Extension Summit Schedule#
1. From pl/v8
to pl/<any>
: Towards Easier Extension Development#
9:00 am → 25 min, Hannu Krosing
From pl/v8 to pl/: towards easier extension development
pg_tle
opens new doors for developers, allowing anyone to write and deploy secure extensions without superuser privileges. It also provides hooks for trusted language functions, such as enforcing password policies. pl/<any>
further allows using any language to write database functions, thereby implementing extensions. The main approach is writing Language Handlers in JavaScript and leveraging any language transpilable to JavaScript as PostgreSQL’s embedded (or “pl/”) language.
Examples include:
- pl/jsonschema: Based on the AJV JSON Schema validation library, directly converting JSON Schema definitions into runnable validation functions, sometimes far outperforming pg_jsonschema wrapped with Rust + PGRX.
- pl/wasm: Running compiled WebAssembly as standard PostgreSQL functions, with compute-intensive code achieving 2-3x native code speed.
- pl/codelength: Example handler that converts any source code into a function returning the original code’s length.
Future expansions on pl/v8 could include:
- Writing custom FDWs (similar to Python’s Multicorn)
- Writing custom logical decoding plugins
- Exposing more hooks and trace points for JavaScript handlers
- Allowing users to directly construct plan trees, even adding new node types or monitoring probes
2. Upgrade as an Extension#
9:30 am → 25 min, Andrey Borodin
Upgrade as an extension
(No content description available, but the title alone sounds exciting!)

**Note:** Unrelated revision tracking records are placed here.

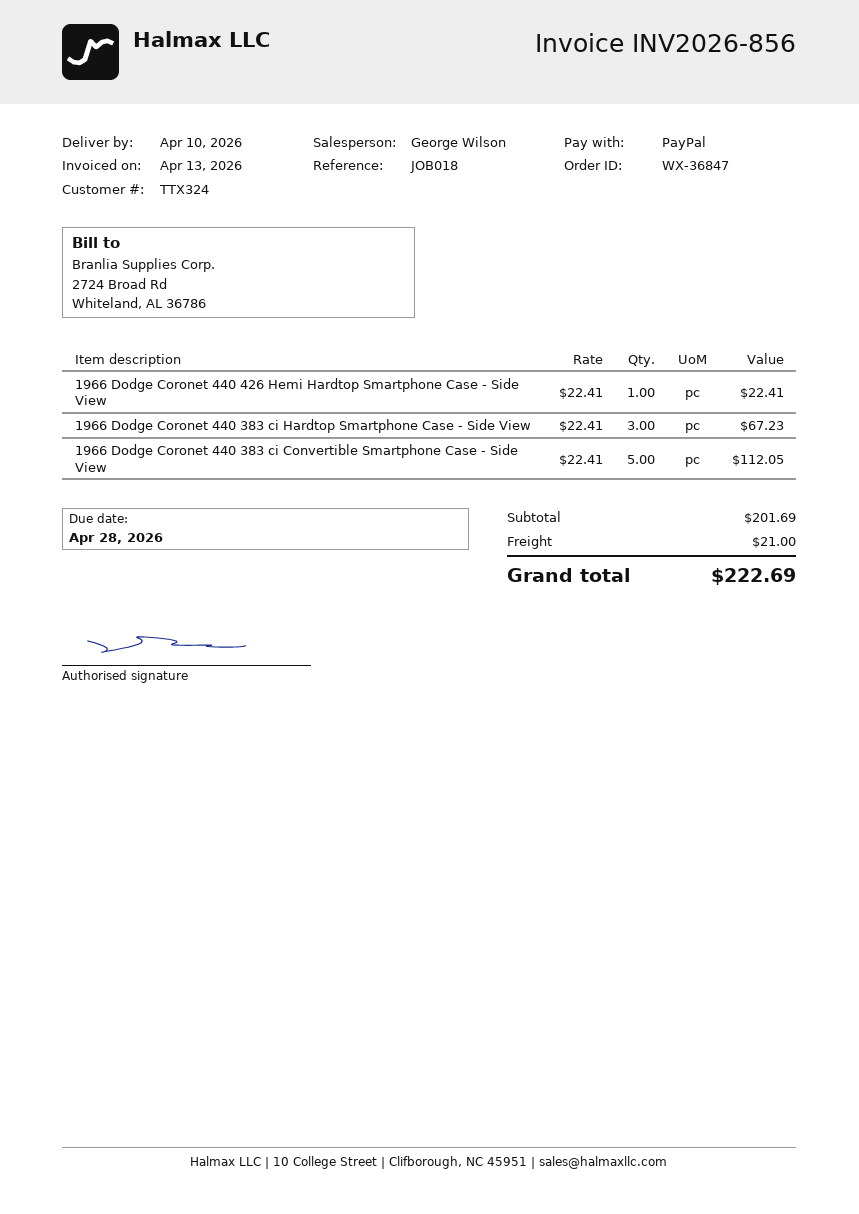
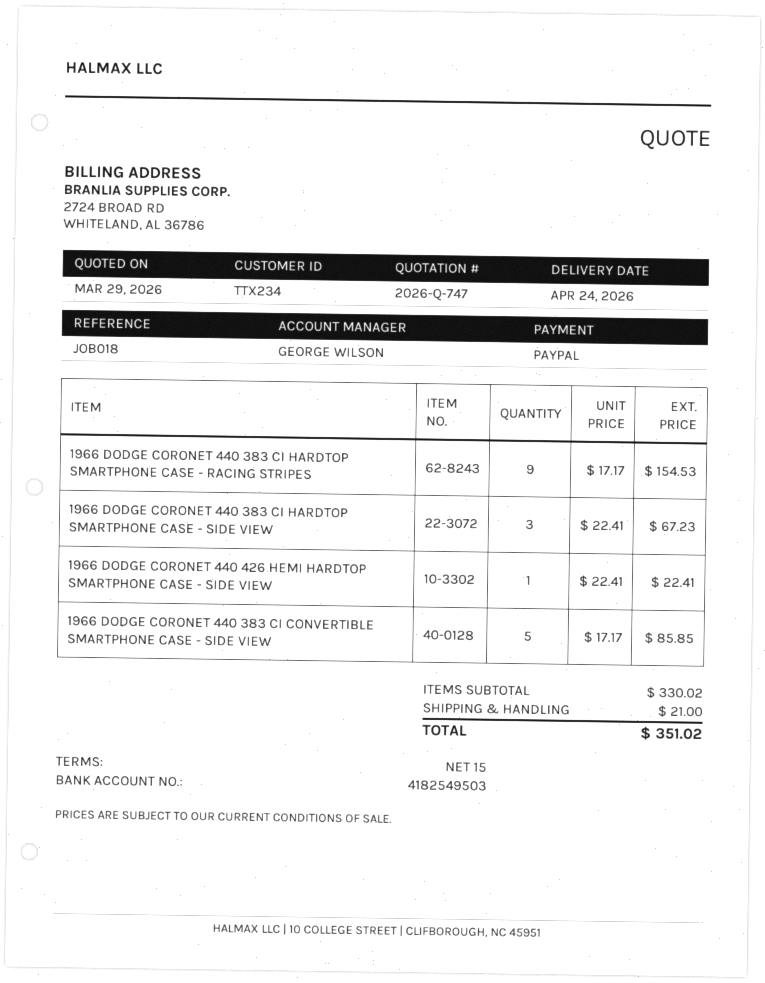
delivery date: 2026-04-10 -> 2026-04-24
customer number: TTX324 -> TTX234
1966 Dodge Coronet 440 383 ci Convertible Smartphone Case - Side View: 5 x 22.41 = 112.05 -> 5 x 17.17 = 85.85
1966 DODGE CORONET 440 383 CI HARDTOP SMARTPHONE CASE - RACING STRIPES: none -> 9 x 17.17 = 154.53
subtotal: 201.69 -> 330.02
total: 222.69 -> 351.02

3. Inlining Postgres Functions: Now and Then#
10:00 am → 25 min, Paul Jungwirth
Inlining Postgres Functions, Now and Then
When PostgreSQL calls user-defined functions (or built-in functions), it might attempt inlining, providing new possibilities for SQL developers and extension authors. This talk will introduce two inlining methods currently used by PostgreSQL (available now) and a patch in development aimed at supporting inlining for most set-returning functions. Your functions can replace themselves with a “plan tree,” which the optimizer then merges with other query parts - almost like writing a macro!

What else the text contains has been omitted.